### MATERIAL PROVIDED

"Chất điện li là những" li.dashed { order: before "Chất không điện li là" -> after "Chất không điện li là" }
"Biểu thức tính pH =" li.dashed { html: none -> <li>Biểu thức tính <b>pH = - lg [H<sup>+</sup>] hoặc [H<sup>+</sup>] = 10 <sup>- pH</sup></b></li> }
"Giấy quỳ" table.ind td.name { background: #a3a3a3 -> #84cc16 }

---

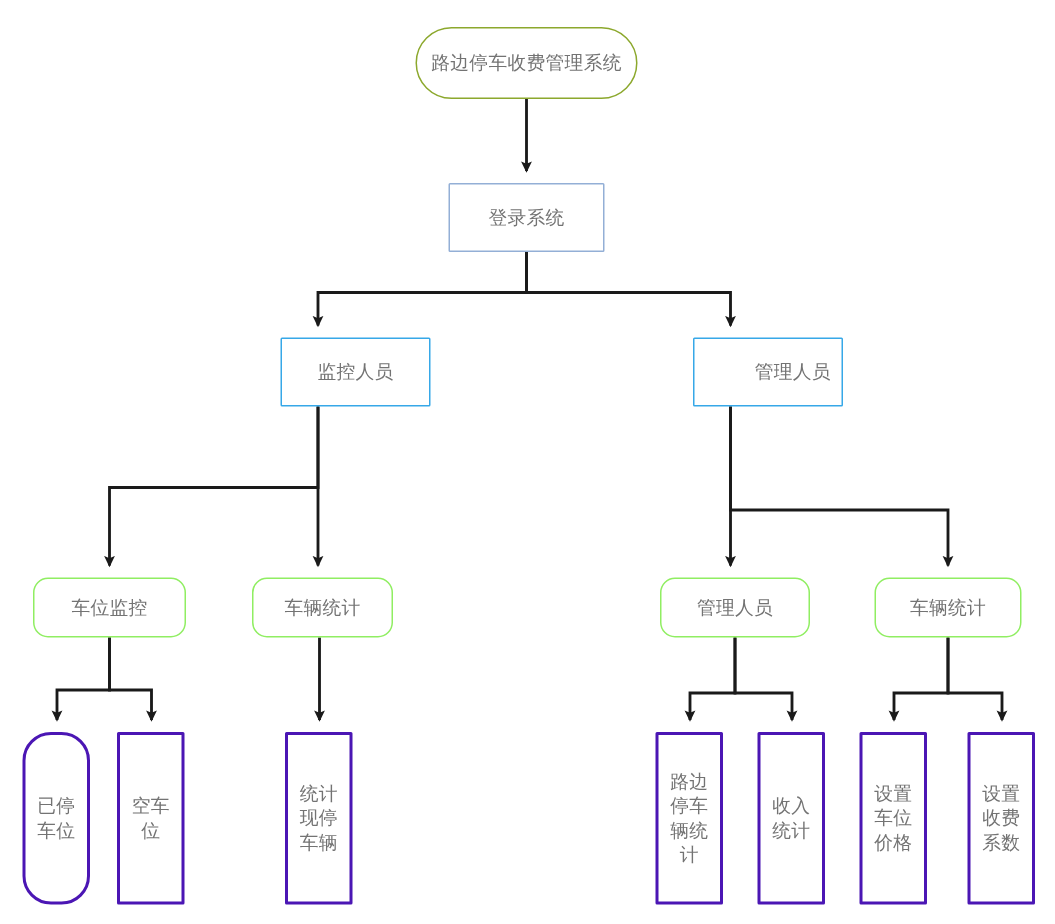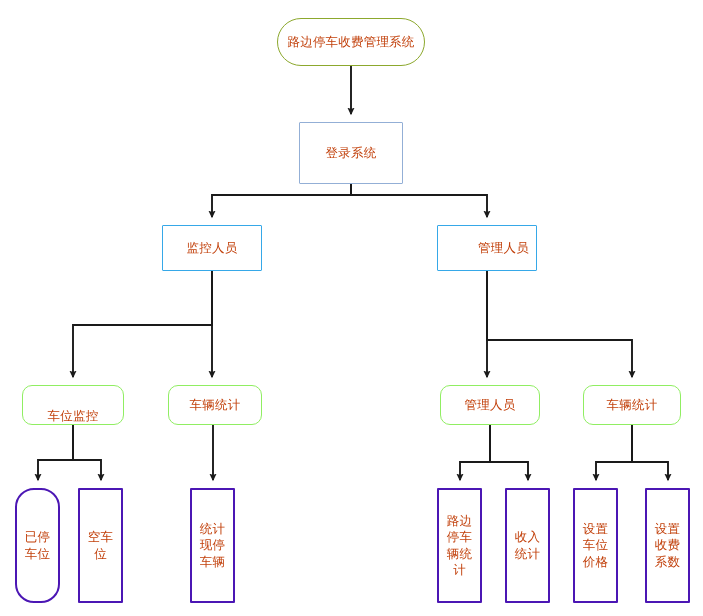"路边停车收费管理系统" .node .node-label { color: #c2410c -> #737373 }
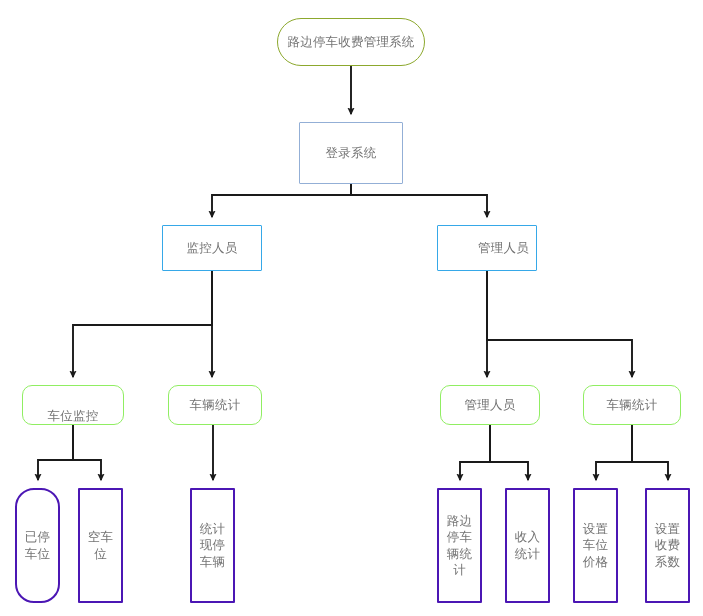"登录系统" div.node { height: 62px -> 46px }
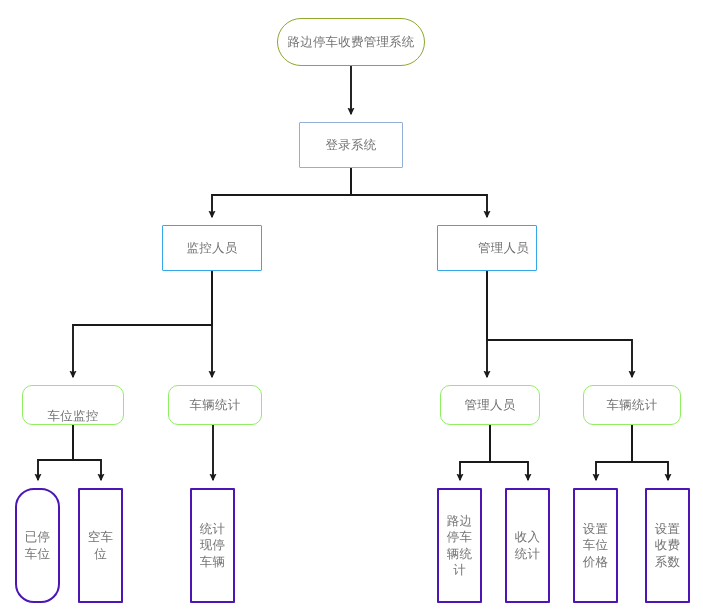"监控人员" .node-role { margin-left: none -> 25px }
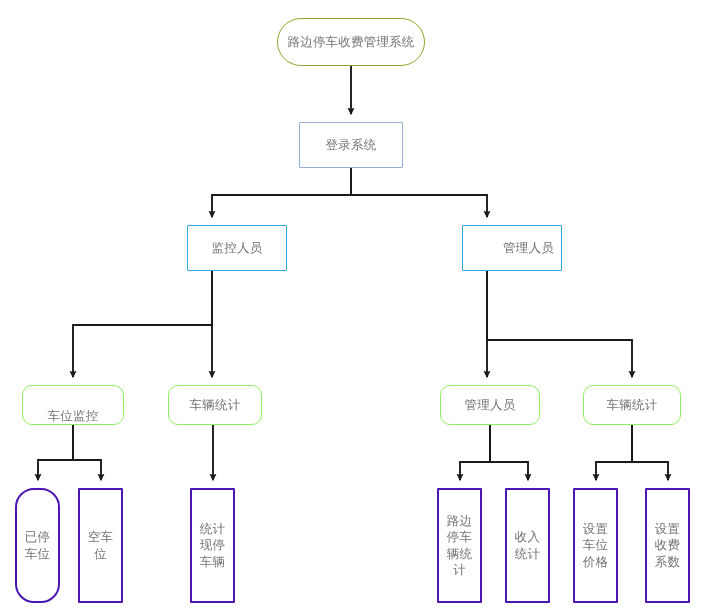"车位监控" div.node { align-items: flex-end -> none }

### PROBLEM DETAILS
Return every line in the listing that contains the word "dashed".

### OUTPUT BELOW
"Chất điện li là những" li.dashed { order: before "Chất không điện li là" -> after "Chất không điện li là" }
"Biểu thức tính pH =" li.dashed { html: none -> <li>Biểu thức tính <b>pH = - lg [H<sup>+</sup>] hoặc [H<sup>+</sup>] = 10 <sup>- pH</sup></b></li> }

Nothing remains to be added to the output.